Les ursulines et les hospitalières avaient reçu des terres des jésuites, prises dans la seigneurie de Notre-Dame-des-Anges. Aux mois de juin et juillet 1646, il y eut échange pour des terrains situés à la Longue-Pointe, et, en même temps, la compagnie qui possédait l’île d’Orléans en accorda d’autres à ces deux maisons religieuses ; les titres de ces derniers furent signés en 1650, par Olivier Le Tardif, agent de MM. Cheffault, Rozée, etc. Quelques habitants cultivaient sur l’île avant cette date. Nous voyons que, le 14 janvier 1648, le père De Quen y fit une mission et constata que, de Beauport au cap Tourmente ainsi que dans l’île d’Orléans, il y avait « plus de deux cents âmes et plus de cent quarante communiants. » Au mois d’avril suivant, le père Bailloquet alla dire la messe à l’île aux Oies, qui est dans le voisinage, et à la Pointe-Lévis pour la première fois. Olivier Le Tardif accorda à René Maheu, le 15 janvier 1651, la plus ancienne terre d’habitant dont la date précise nous soit connue ; c’était plutôt un fief, car elle mesurait quinze arpents de front. Éléonore de Grandmaison demeurait alors sur l’île ; son mari était parti pour la France, où il mourut bientôt. Le 19 mars 1651, les pères jésuites passèrent contrat avec cette dame pour l’achat d’une partie de ses terres à l’endroit appelé l’anse du Fort, et, le 18 avril, on les divisa en trente lots, le plus grand d’un demi-arpent, les autres de vingt, trente et quarante perches, sur lesquels les Hurons commencèrent à semer ; car ils avaient encore cela de commun avec les Iroquois qu’ils s’adonnaient à la culture de la terre. Cette année, il fallut les nourrir ; en 1652, ils ne récoltèrent pas suffisamment pour le nombre de bouches que renfermait la bourgade ; car il augmentait par l’arrivée de nouveaux fugitifs, et atteignit bientôt six cents. La chapelle de la paroisse de Saint-Jean, commencée en 1651, fut bénite le 2 juillet 1653 ; elle servit aux sauvages et aux Français ; le père Chaumonot alla y demeurer.

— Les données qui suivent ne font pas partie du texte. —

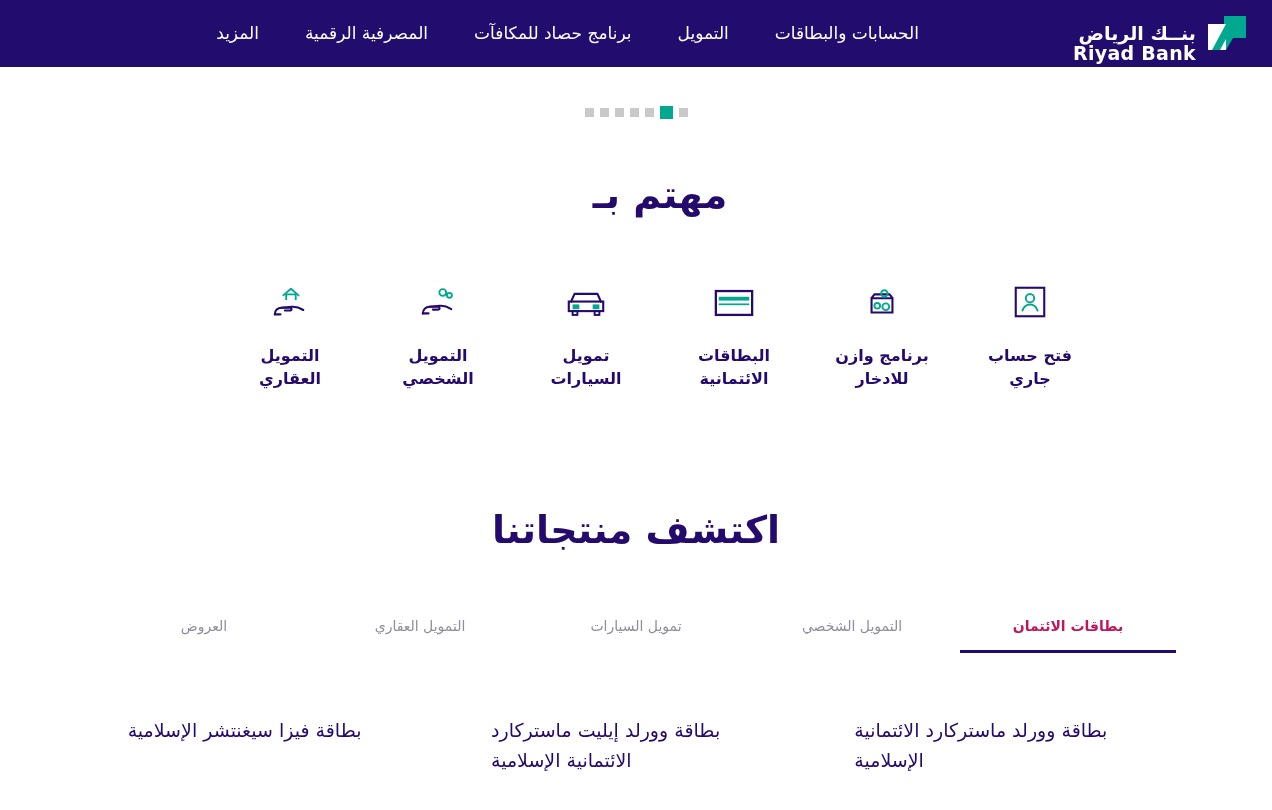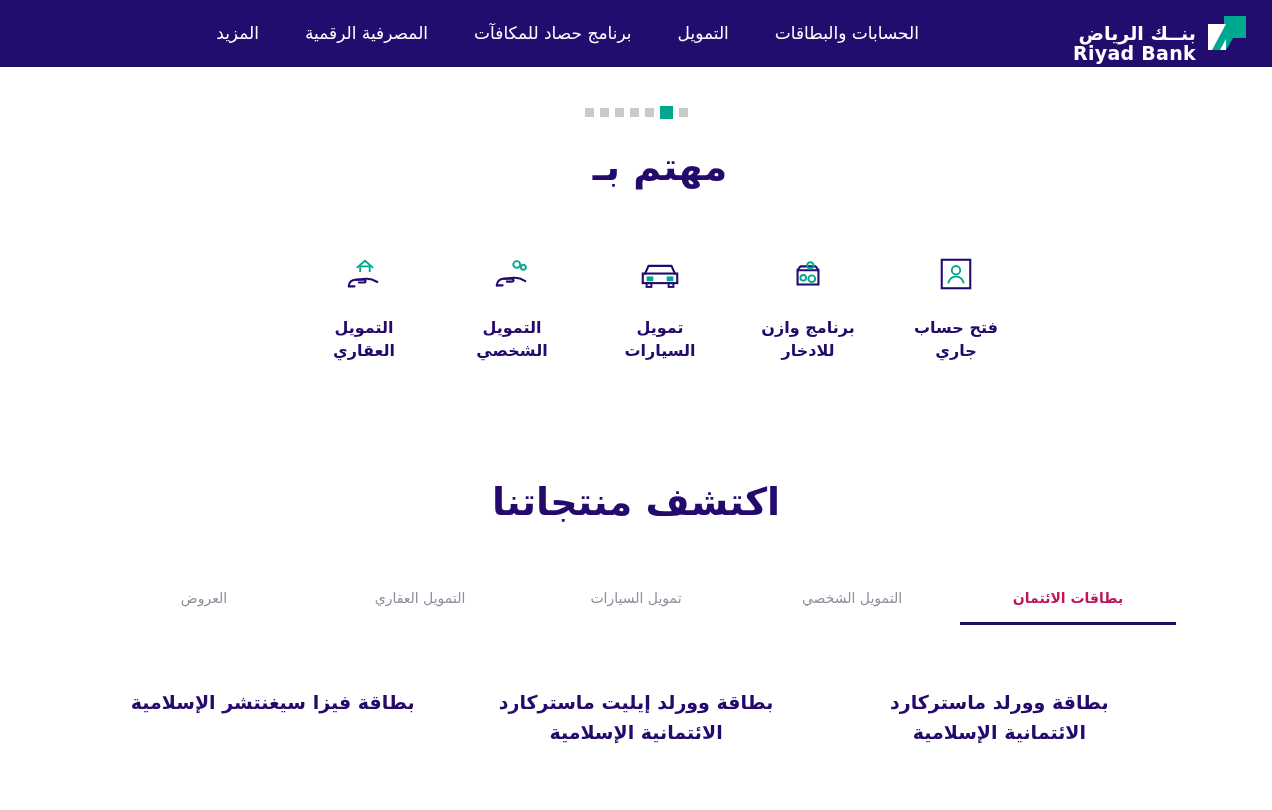"مهتم بـ" .interests-section { margin-top: 24px -> 52px }
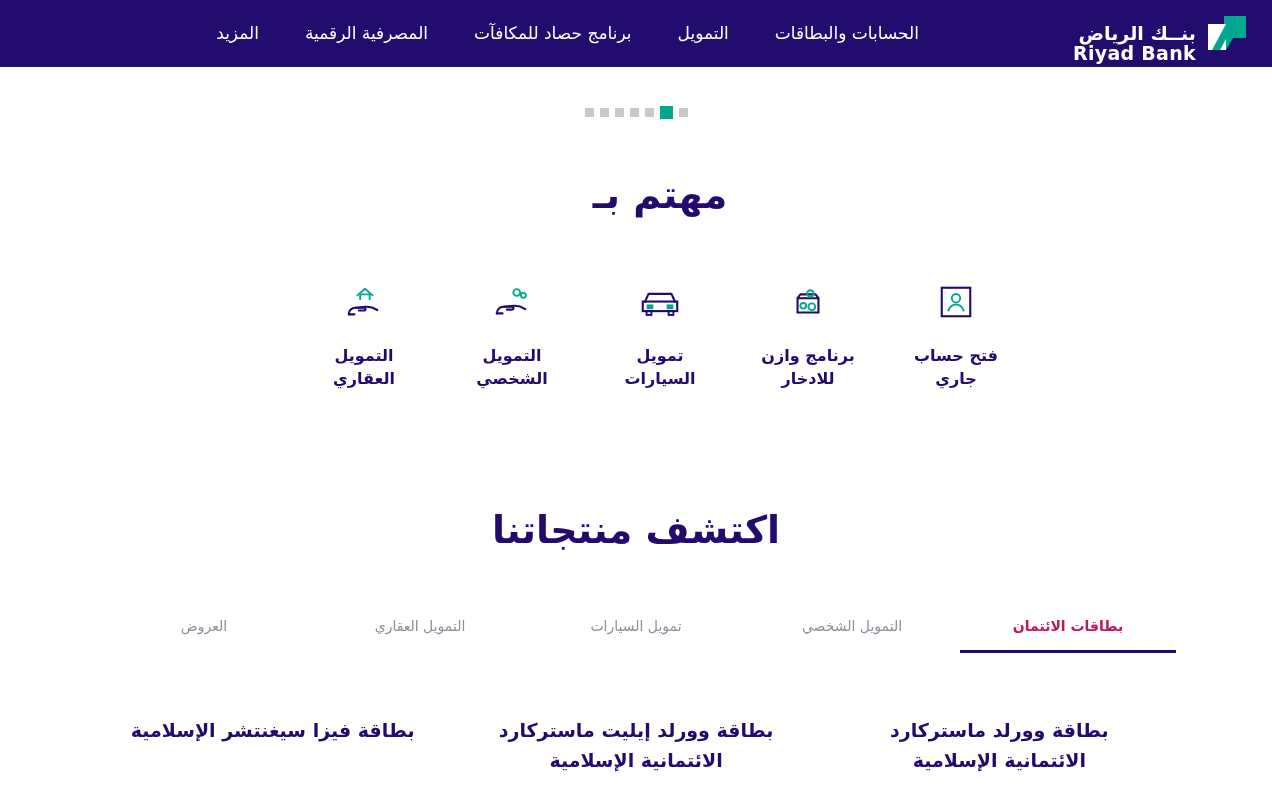"البطاقات الائتمانية" a.interest-item { html: none -> <a> <span> <svg> <rect></rect> <rect></rect> <rect></rect> </svg> </span> <span>البطاقات الائتمانية</span> </a> }
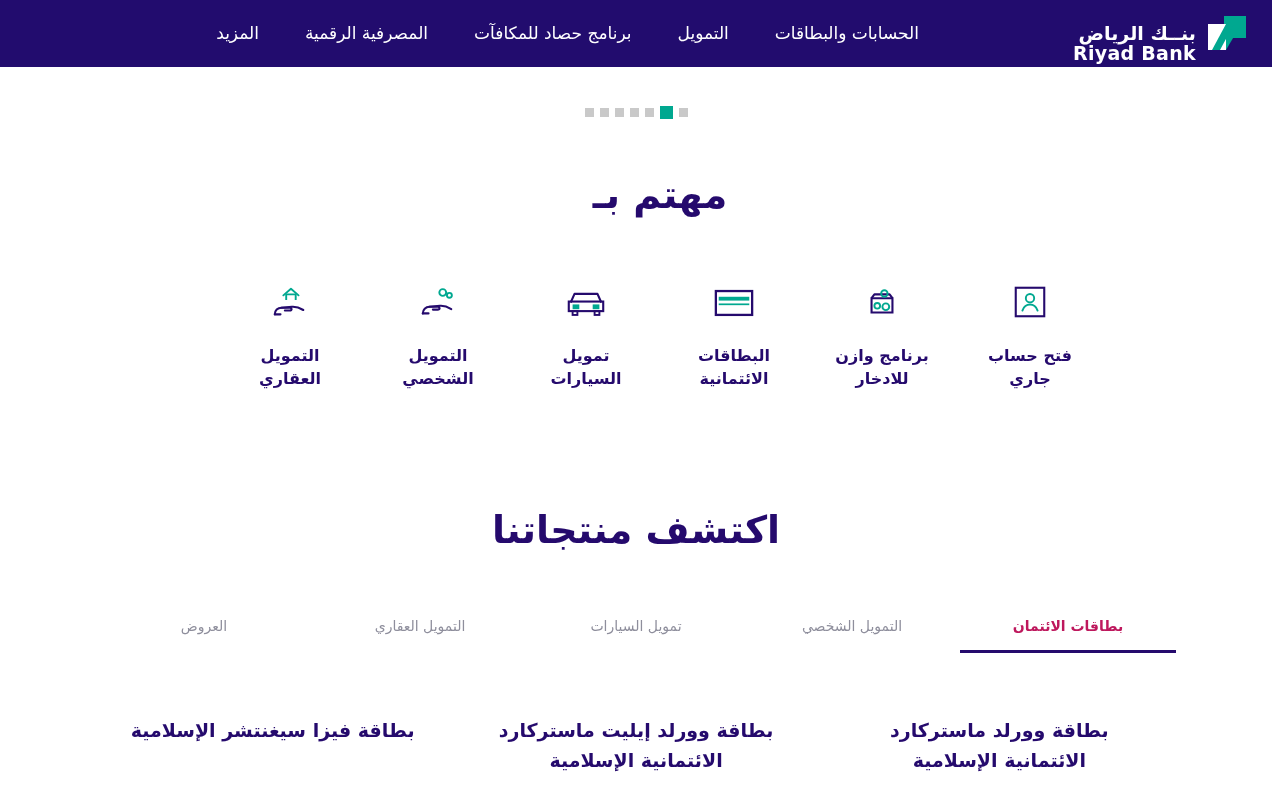"بطاقة فيزا سيغنتشر الإسلامية" .product-card-title { font-weight: bold -> normal; text-align: center -> left }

La reprise de la guerre avait attiré à Sillery, comme dans un lieu de refuge, plusieurs petites bandes d’Algonquins. L’hiver de 1646-7, le poste renfermait à peu près deux cents âmes. « Deux chemins, écrit M. Ferland, conduisaient de Québec à ce lieu : celui du Cap-Rouge et un autre qui suivait le grève. Deux moulins à farine étaient érigés dans les environs ; l’un sur le ruisseau Saint-Denis, qui traverse le chemin du Cap-Rouge… il appartenait, ainsi que le fief sur lequel il était, à M. Juchereau[1]. Un second moulin était sur le ruisseau

  1. Quelques années après 1647, il appartenait à Jean Juchereau, sieur de Maure. (Voir Journal des Jésuites, pp. 212, 263.)